» **Task**: Look below for the line containing "- Challenge (1204)"; from there through the line containing "Closed · Opens 8 AM", both lines included, please set down each line exactly and nothing else.
[[ Materials provided open ]]
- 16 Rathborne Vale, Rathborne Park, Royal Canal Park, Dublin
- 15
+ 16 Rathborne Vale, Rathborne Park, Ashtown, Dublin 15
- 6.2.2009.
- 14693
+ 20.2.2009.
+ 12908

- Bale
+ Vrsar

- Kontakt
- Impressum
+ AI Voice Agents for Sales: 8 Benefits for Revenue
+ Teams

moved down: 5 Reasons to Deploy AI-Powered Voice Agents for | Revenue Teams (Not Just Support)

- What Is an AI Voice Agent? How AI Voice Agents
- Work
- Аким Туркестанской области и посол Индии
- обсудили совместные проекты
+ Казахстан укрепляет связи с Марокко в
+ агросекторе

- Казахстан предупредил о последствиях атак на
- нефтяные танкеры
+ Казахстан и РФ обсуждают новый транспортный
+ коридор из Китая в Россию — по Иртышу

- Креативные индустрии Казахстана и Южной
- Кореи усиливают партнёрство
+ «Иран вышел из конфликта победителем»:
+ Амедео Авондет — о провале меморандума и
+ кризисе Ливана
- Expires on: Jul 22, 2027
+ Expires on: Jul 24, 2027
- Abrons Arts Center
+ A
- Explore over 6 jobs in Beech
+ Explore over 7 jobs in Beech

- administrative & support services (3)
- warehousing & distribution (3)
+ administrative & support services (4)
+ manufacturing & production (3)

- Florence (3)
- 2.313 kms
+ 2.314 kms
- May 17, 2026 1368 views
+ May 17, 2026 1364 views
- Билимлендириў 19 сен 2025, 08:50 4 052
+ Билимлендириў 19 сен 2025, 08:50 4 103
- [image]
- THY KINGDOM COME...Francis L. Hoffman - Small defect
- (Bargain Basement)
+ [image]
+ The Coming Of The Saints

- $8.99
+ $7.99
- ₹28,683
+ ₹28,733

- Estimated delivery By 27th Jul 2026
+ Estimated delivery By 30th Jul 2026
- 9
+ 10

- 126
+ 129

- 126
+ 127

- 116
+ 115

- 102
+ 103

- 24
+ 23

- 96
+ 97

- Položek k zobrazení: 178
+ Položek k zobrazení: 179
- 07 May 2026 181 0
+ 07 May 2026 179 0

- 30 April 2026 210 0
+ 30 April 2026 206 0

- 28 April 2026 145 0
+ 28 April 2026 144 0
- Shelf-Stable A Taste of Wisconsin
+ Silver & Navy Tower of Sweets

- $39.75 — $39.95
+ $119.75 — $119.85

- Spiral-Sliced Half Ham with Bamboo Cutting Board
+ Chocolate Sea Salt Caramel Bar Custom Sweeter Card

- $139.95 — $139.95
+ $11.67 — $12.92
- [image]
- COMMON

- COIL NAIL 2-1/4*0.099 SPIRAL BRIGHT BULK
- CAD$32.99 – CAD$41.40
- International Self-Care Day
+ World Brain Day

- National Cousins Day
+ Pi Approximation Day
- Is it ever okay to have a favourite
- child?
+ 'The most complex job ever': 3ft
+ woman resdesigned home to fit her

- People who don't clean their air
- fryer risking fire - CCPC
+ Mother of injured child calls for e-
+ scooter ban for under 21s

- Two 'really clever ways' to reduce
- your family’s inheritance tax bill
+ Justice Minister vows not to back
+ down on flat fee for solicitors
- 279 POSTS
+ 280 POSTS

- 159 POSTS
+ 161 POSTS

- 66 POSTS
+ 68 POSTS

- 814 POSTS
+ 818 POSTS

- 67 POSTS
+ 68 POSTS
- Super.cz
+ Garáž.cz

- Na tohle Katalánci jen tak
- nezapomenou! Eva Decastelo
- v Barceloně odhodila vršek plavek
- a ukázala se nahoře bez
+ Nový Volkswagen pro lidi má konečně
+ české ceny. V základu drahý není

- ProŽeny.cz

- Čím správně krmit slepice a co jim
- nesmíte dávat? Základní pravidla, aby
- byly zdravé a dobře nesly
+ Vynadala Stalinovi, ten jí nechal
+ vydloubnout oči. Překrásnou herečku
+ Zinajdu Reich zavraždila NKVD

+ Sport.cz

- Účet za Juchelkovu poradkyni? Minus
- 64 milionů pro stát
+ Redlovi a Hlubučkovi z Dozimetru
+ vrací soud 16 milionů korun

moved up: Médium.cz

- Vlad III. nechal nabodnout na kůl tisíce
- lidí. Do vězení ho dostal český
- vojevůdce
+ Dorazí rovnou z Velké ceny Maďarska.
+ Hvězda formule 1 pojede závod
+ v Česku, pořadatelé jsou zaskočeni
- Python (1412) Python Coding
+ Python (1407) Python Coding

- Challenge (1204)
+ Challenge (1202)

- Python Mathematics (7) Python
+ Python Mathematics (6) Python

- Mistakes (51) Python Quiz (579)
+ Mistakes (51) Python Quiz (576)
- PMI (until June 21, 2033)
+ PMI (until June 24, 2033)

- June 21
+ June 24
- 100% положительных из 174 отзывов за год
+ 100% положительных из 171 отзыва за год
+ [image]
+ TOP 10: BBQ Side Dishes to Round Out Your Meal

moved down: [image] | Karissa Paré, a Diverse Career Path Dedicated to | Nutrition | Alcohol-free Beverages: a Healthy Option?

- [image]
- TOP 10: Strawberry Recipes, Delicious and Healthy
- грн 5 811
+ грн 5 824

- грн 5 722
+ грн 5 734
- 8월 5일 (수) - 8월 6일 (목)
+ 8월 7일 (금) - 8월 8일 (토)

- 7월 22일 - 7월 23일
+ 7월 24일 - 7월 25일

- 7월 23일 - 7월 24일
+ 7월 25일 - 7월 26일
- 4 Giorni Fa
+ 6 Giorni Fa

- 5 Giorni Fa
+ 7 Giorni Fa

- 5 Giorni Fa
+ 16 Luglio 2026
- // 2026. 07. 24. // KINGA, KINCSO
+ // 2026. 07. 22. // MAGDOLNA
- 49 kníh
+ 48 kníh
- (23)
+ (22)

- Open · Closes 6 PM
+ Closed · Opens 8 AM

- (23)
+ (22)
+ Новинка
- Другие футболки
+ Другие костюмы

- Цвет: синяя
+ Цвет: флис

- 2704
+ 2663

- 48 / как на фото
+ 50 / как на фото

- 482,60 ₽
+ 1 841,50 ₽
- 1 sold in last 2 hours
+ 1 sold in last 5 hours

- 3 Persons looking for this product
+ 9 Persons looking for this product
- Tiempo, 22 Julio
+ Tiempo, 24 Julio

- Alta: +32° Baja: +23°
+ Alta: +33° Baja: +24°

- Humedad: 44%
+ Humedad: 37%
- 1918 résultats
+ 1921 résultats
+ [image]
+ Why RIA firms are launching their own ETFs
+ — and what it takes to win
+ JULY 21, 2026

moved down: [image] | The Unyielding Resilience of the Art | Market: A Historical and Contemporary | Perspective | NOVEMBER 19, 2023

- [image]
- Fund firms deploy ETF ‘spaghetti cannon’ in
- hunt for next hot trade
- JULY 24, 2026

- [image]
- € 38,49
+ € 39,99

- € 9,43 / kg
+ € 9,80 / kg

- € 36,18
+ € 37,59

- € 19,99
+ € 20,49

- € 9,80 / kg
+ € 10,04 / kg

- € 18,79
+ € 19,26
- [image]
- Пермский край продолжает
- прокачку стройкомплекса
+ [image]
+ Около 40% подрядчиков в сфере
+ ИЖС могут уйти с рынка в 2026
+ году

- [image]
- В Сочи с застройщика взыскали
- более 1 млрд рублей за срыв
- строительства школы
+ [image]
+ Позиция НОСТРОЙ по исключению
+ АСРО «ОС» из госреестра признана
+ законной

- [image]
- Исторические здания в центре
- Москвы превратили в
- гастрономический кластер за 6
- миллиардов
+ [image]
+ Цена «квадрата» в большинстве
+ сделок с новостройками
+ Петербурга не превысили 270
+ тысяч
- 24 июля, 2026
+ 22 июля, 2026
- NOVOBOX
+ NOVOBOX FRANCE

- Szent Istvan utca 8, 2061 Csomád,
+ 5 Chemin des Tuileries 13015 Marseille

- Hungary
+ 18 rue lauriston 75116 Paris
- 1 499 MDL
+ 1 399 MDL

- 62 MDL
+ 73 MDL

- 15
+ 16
[[ Materials provided closed ]]
» **Response**:
- Challenge (1204)
+ Challenge (1202)

- Python Mathematics (7) Python
+ Python Mathematics (6) Python

- Mistakes (51) Python Quiz (579)
+ Mistakes (51) Python Quiz (576)
- PMI (until June 21, 2033)
+ PMI (until June 24, 2033)

- June 21
+ June 24
- 100% положительных из 174 отзывов за год
+ 100% положительных из 171 отзыва за год
+ [image]
+ TOP 10: BBQ Side Dishes to Round Out Your Meal

moved down: [image] | Karissa Paré, a Diverse Career Path Dedicated to | Nutrition | Alcohol-free Beverages: a Healthy Option?

- [image]
- TOP 10: Strawberry Recipes, Delicious and Healthy
- грн 5 811
+ грн 5 824

- грн 5 722
+ грн 5 734
- 8월 5일 (수) - 8월 6일 (목)
+ 8월 7일 (금) - 8월 8일 (토)

- 7월 22일 - 7월 23일
+ 7월 24일 - 7월 25일

- 7월 23일 - 7월 24일
+ 7월 25일 - 7월 26일
- 4 Giorni Fa
+ 6 Giorni Fa

- 5 Giorni Fa
+ 7 Giorni Fa

- 5 Giorni Fa
+ 16 Luglio 2026
- // 2026. 07. 24. // KINGA, KINCSO
+ // 2026. 07. 22. // MAGDOLNA
- 49 kníh
+ 48 kníh
- (23)
+ (22)

- Open · Closes 6 PM
+ Closed · Opens 8 AM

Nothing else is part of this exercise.